All levers are rotatably mounted in the machine frame (mutual connection with rotary slide joint , pin in fork).
A: key lever; B: intermediate lever; C: type lever;
Rest position: blue; Type stop: red

The Wagner gearbox is part of a typewriter that was invented by Franz Xaver Wagner from Heimbach bei Neuwied, who emigrated to the USA , together with his son Herman in 1890 and which was patented to him in 1893.

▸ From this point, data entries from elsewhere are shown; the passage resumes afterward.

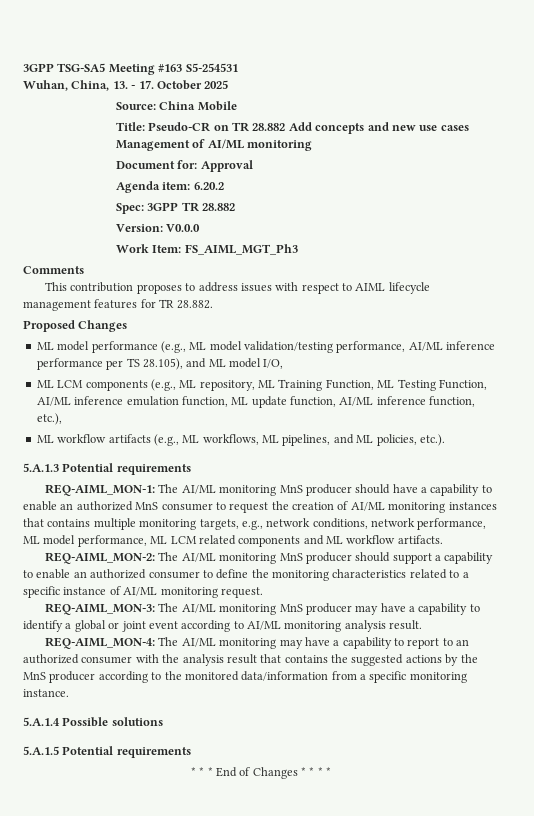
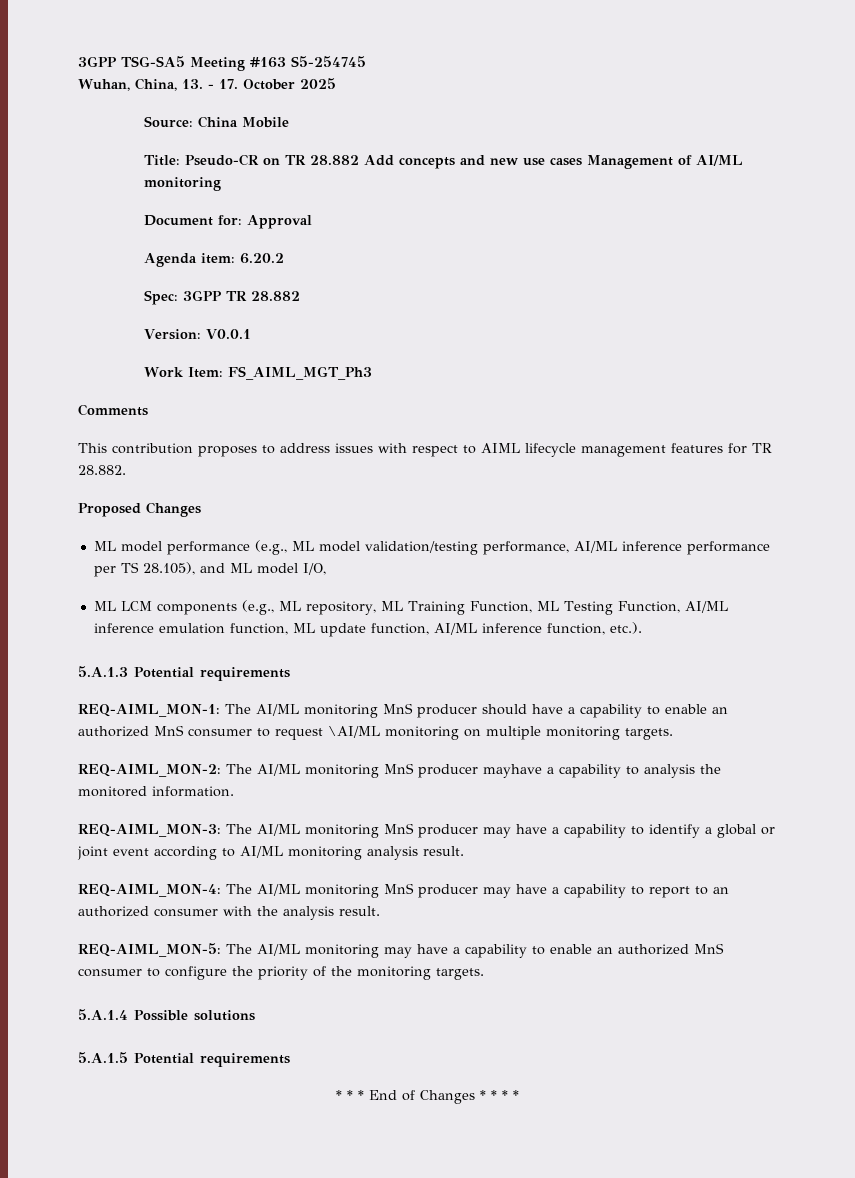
- 3GPP TSG-SA5 Meeting #163 S5-254531
+ 3GPP TSG-SA5 Meeting #163 S5-254745
- Version: V0.0.0
+ Version: V0.0.1
- ML LCM components (e.g., ML repository, ML Training Function, ML Testing Function, AI/ML inference emulation function, ML update function, AI/ML inference function, etc.),
- ML workflow artifacts (e.g., ML workflows, ML pipelines, and ML policies, etc.).
+ ML LCM components (e.g., ML repository, ML Training Function, ML Testing Function, AI/ML inference emulation function, ML update function, AI/ML inference function, etc.).
- REQ-AIML_MON-1: The AI/ML monitoring MnS producer should have a capability to enable an authorized MnS consumer to request the creation of AI/ML monitoring instances that contains multiple monitoring targets, e.g., network conditions, network performance, ML model performance, ML LCM related components and ML workflow artifacts.
+ REQ-AIML_MON-1: The AI/ML monitoring MnS producer should have a capability to enable an authorized MnS consumer to request \AI/ML monitoring on multiple monitoring targets.
- REQ-AIML_MON-2: The AI/ML monitoring MnS producer should support a capability to enable an authorized consumer to define the monitoring characteristics related to a specific instance of AI/ML monitoring request.
+ REQ-AIML_MON-2: The AI/ML monitoring MnS producer mayhave a capability to analysis the monitored information.
- REQ-AIML_MON-4: The AI/ML monitoring may have a capability to report to an authorized consumer with the analysis result that contains the suggested actions by the MnS producer according to the monitored data/information from a specific monitoring instance.
+ REQ-AIML_MON-4: The AI/ML monitoring MnS producer may have a capability to report to an authorized consumer with the analysis result.
+ REQ-AIML_MON-5: The AI/ML monitoring may have a capability to enable an authorized MnS consumer to configure the priority of the monitoring targets.

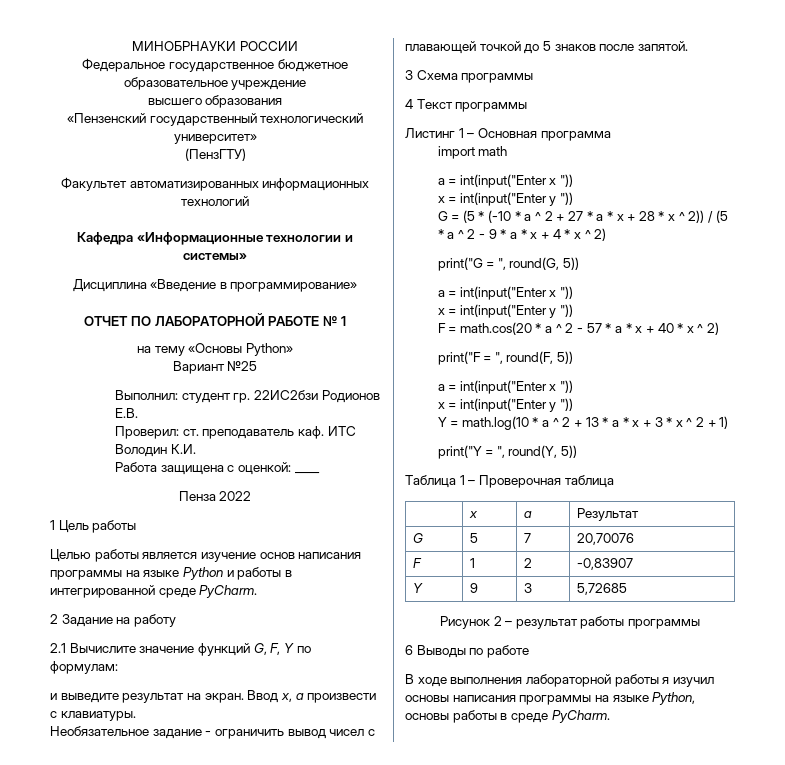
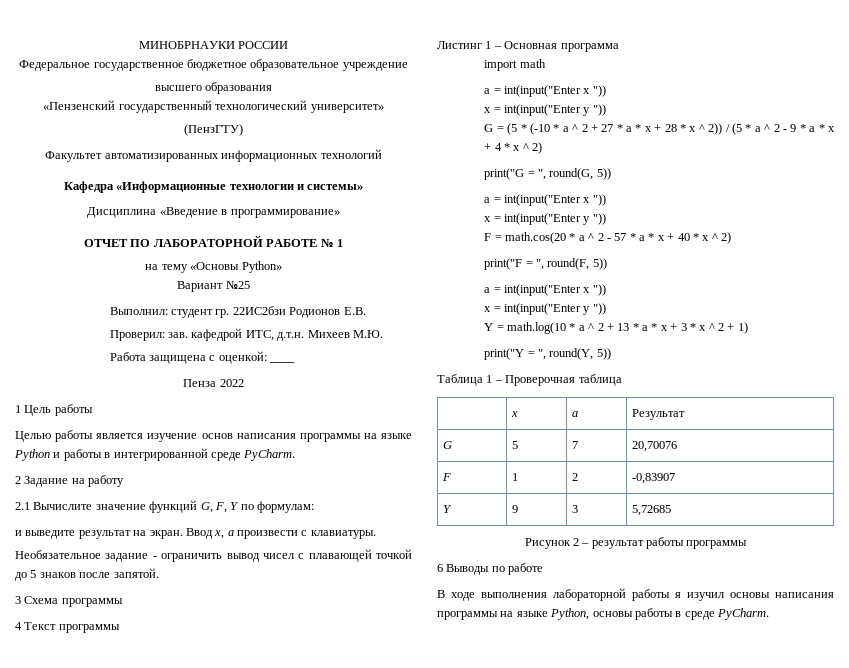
- Проверил: ст. преподаватель каф. ИТС Володин К.И.
+ Проверил: зав. кафедрой ИТС, д.т.н. Михеев М.Ю.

It transfers the movement of the key via an intermediate lever to the associated type lever , which swings upwards by about 90 ° from the horizontal ( rocker arm ) and hits the type on the platen from the front. Until the invention of the Wagner gear, the types hit almost all typewriters from below or from above, so that the writer could not read what was just written and could not immediately recognize and correct errors. The Wagner gear made it possible to build a typewriter with a relatively light keystroke and immediately visible writing.

Wagner also introduced the semi-circular arrangement of the type lever mechanisms. These each lie in a radial section plane through a cylinder. The attachment point of the type lever is located in the cylinder axis. The frame part with the bearings of the levers is what will later be called the segment . In addition, Wagner used in his typewriter manufactured by Wagner Typewriter Co., New York , the arrangement of the letters on the keypad that was established in 1888 at the first typist's congress in Toronto and is still valid today. In 1896, John T. Underwood acquired Wagner's factory and patents.

The Underwood typewriters became the standard lever type typewriter; The other typewriters gradually adopted the basic principle of the type lever mechanism invented by Wagner. In 1906, the Wagner gearbox, in which button, intermediate and type levers with rotary-slide joints directly interlocked, was improved by the American Edward B. Hess . Hess inserted a pull wire between the key and intermediate lever as well as between the intermediate and type lever, thereby ensuring that the type lever has the greatest rotational acceleration at the moment of the type impact, although the key press and key movement remain the same. With this technical solution, catching of the type lever was largely ruled out, even when writing very quickly.

Individual evidence

  1. Peter Tschudin: Hopping letters - Brief history of the typewriters , Communication No. 38 of the Basler Papiermühle , Basel, 1983, page 15
  2. Sketch of a Wagner gearbox [1]
  3. Werner von Eye: Brief History of the Typewriter and Typewriting , H. Apitz Verlagsbuchhandlung, Berlin 1941, p. 18
  4. a b Werner von Eye: Taste - Lever - Norm , Georg Achterberg, Verlag für Berufsbildung, Berlin 1958, pp. 10-12.
  5. Werner von Eye: Brief History of the Typewriter and Typewriter , H. Apitz Verlagbuchhandlung, Berlin 1941, pp. 18/19
  6. Sketch of a pull wire gear [2]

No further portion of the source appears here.